→ **TASK INSTRUCTIONS**
The entries that follow must be given again exactly, with the pictures excluded.

EXTRACTED DATA: Begin

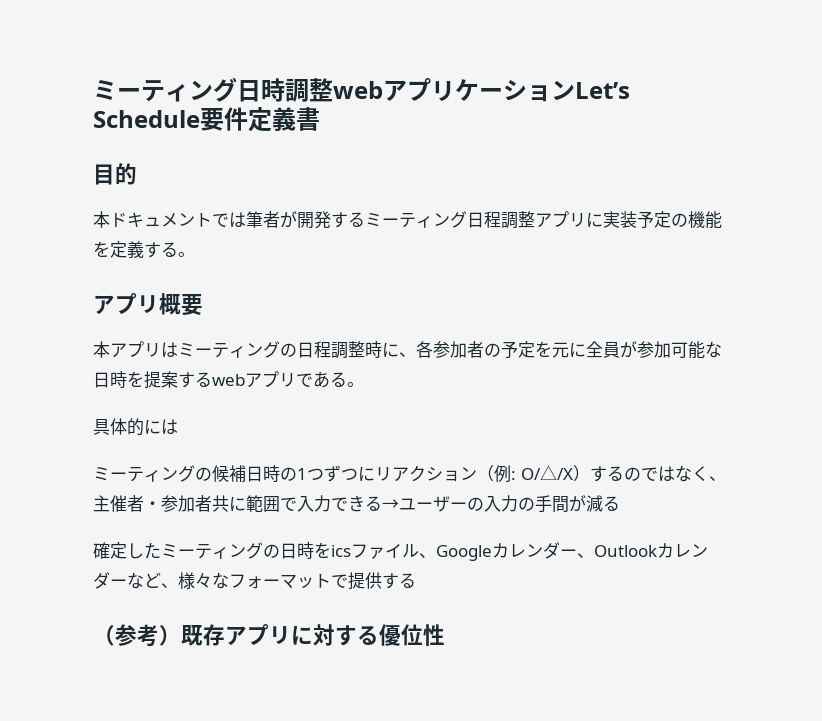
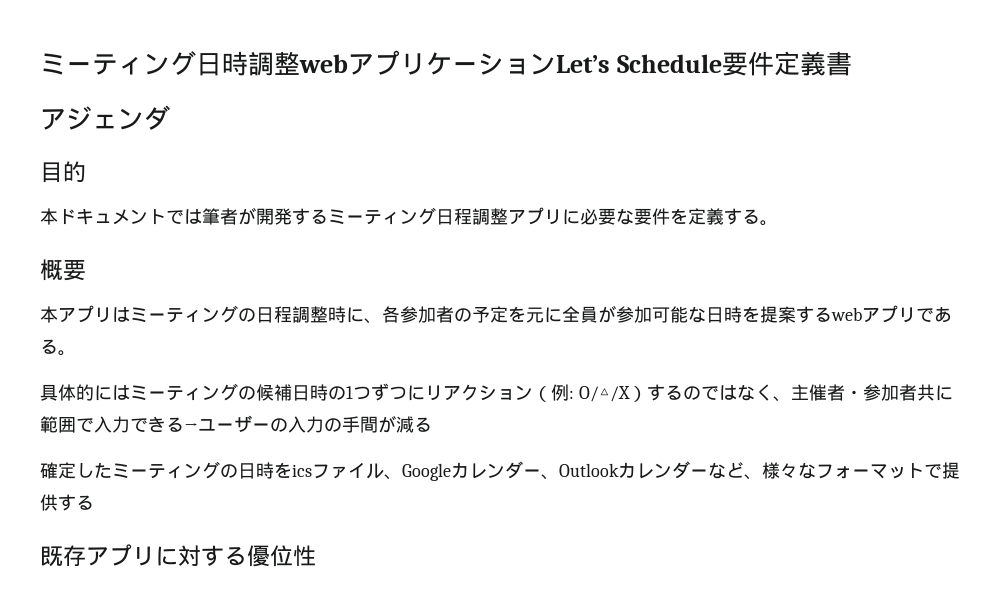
+ アジェンダ
- 本ドキュメントでは筆者が開発するミーティング日程調整アプリに実装予定の機能を定義する。
+ 本ドキュメントでは筆者が開発するミーティング日程調整アプリに必要な要件を定義する。
- アプリ概要
+ 概要
- 具体的には
- ミーティングの候補日時の1つずつにリアクション（例: O/△/X）するのではなく、主催者・参加者共に範囲で入力できる→ユーザーの入力の手間が減る
+ 具体的にはミーティングの候補日時の1つずつにリアクション（例: O/△/X）するのではなく、主催者・参加者共に範囲で入力できる→ユーザーの入力の手間が減る
- （参考）既存アプリに対する優位性
+ 既存アプリに対する優位性

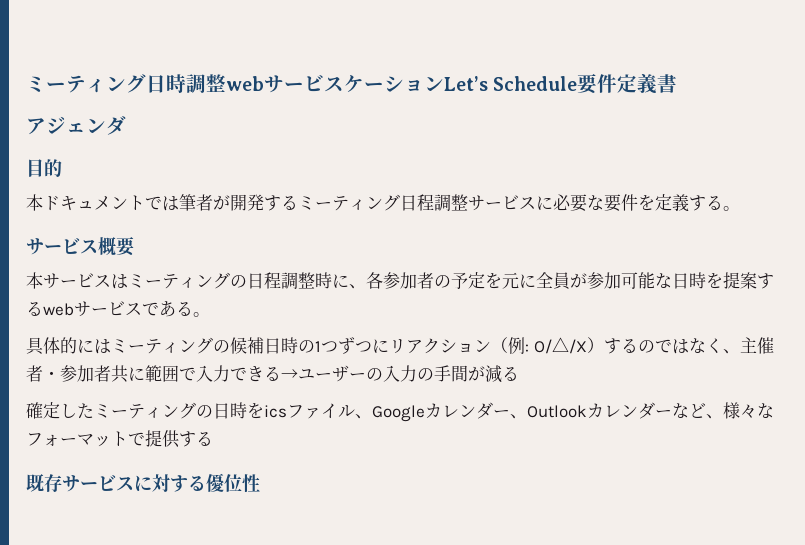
- ミーティング日時調整webアプリケーションLet’s Schedule要件定義書
+ ミーティング日時調整webサービスケーションLet’s Schedule要件定義書
- 本ドキュメントでは筆者が開発するミーティング日程調整アプリに必要な要件を定義する。
+ 本ドキュメントでは筆者が開発するミーティング日程調整サービスに必要な要件を定義する。
- 概要
+ サービス概要
- 本アプリはミーティングの日程調整時に、各参加者の予定を元に全員が参加可能な日時を提案するwebアプリである。
+ 本サービスはミーティングの日程調整時に、各参加者の予定を元に全員が参加可能な日時を提案するwebサービスである。
- 既存アプリに対する優位性
+ 既存サービスに対する優位性

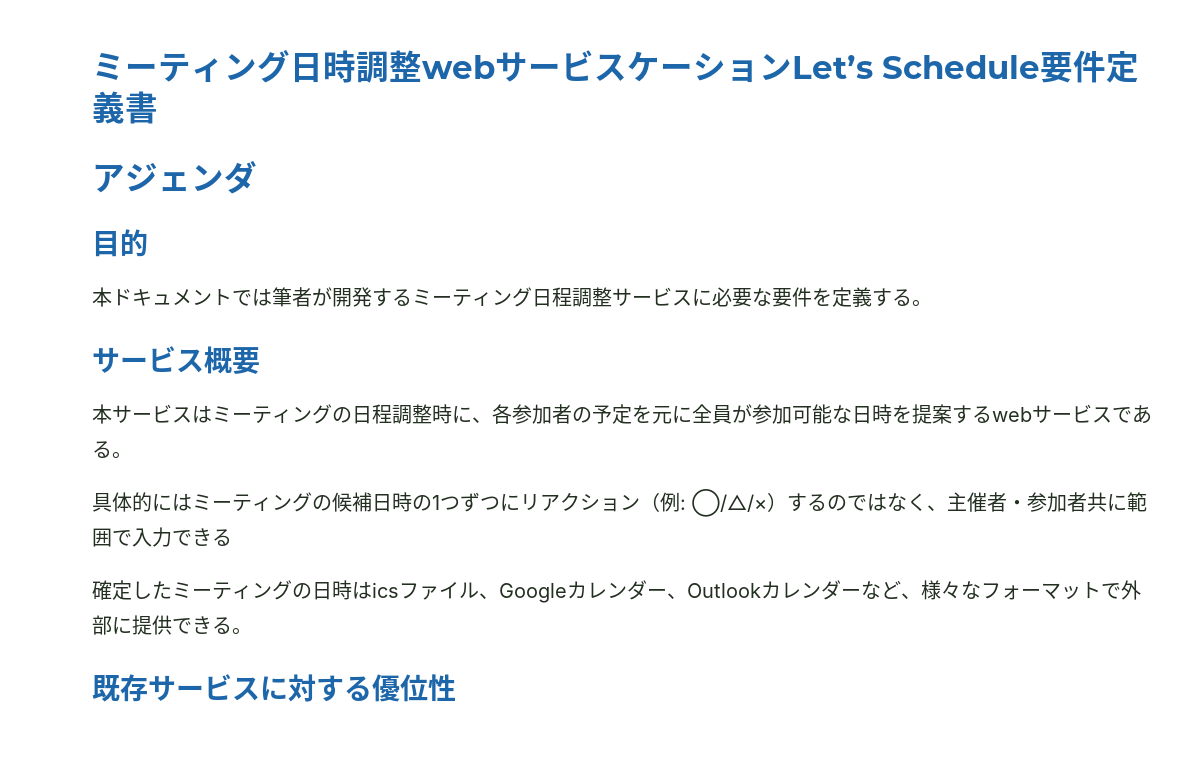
- 具体的にはミーティングの候補日時の1つずつにリアクション（例: O/△/X）するのではなく、主催者・参加者共に範囲で入力できる→ユーザーの入力の手間が減る
+ 具体的にはミーティングの候補日時の1つずつにリアクション（例: ◯/△/×）するのではなく、主催者・参加者共に範囲で入力できる
- 確定したミーティングの日時をicsファイル、Googleカレンダー、Outlookカレンダーなど、様々なフォーマットで提供する
+ 確定したミーティングの日時はicsファイル、Googleカレンダー、Outlookカレンダーなど、様々なフォーマットで外部に提供できる。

EXTRACTED DATA: End

→ **REPLY TO THE EXERCISE**
+ アジェンダ
- 本ドキュメントでは筆者が開発するミーティング日程調整アプリに実装予定の機能を定義する。
+ 本ドキュメントでは筆者が開発するミーティング日程調整アプリに必要な要件を定義する。
- アプリ概要
+ 概要
- 具体的には
- ミーティングの候補日時の1つずつにリアクション（例: O/△/X）するのではなく、主催者・参加者共に範囲で入力できる→ユーザーの入力の手間が減る
+ 具体的にはミーティングの候補日時の1つずつにリアクション（例: O/△/X）するのではなく、主催者・参加者共に範囲で入力できる→ユーザーの入力の手間が減る
- （参考）既存アプリに対する優位性
+ 既存アプリに対する優位性

- ミーティング日時調整webアプリケーションLet’s Schedule要件定義書
+ ミーティング日時調整webサービスケーションLet’s Schedule要件定義書
- 本ドキュメントでは筆者が開発するミーティング日程調整アプリに必要な要件を定義する。
+ 本ドキュメントでは筆者が開発するミーティング日程調整サービスに必要な要件を定義する。
- 概要
+ サービス概要
- 本アプリはミーティングの日程調整時に、各参加者の予定を元に全員が参加可能な日時を提案するwebアプリである。
+ 本サービスはミーティングの日程調整時に、各参加者の予定を元に全員が参加可能な日時を提案するwebサービスである。
- 既存アプリに対する優位性
+ 既存サービスに対する優位性

- 具体的にはミーティングの候補日時の1つずつにリアクション（例: O/△/X）するのではなく、主催者・参加者共に範囲で入力できる→ユーザーの入力の手間が減る
+ 具体的にはミーティングの候補日時の1つずつにリアクション（例: ◯/△/×）するのではなく、主催者・参加者共に範囲で入力できる
- 確定したミーティングの日時をicsファイル、Googleカレンダー、Outlookカレンダーなど、様々なフォーマットで提供する
+ 確定したミーティングの日時はicsファイル、Googleカレンダー、Outlookカレンダーなど、様々なフォーマットで外部に提供できる。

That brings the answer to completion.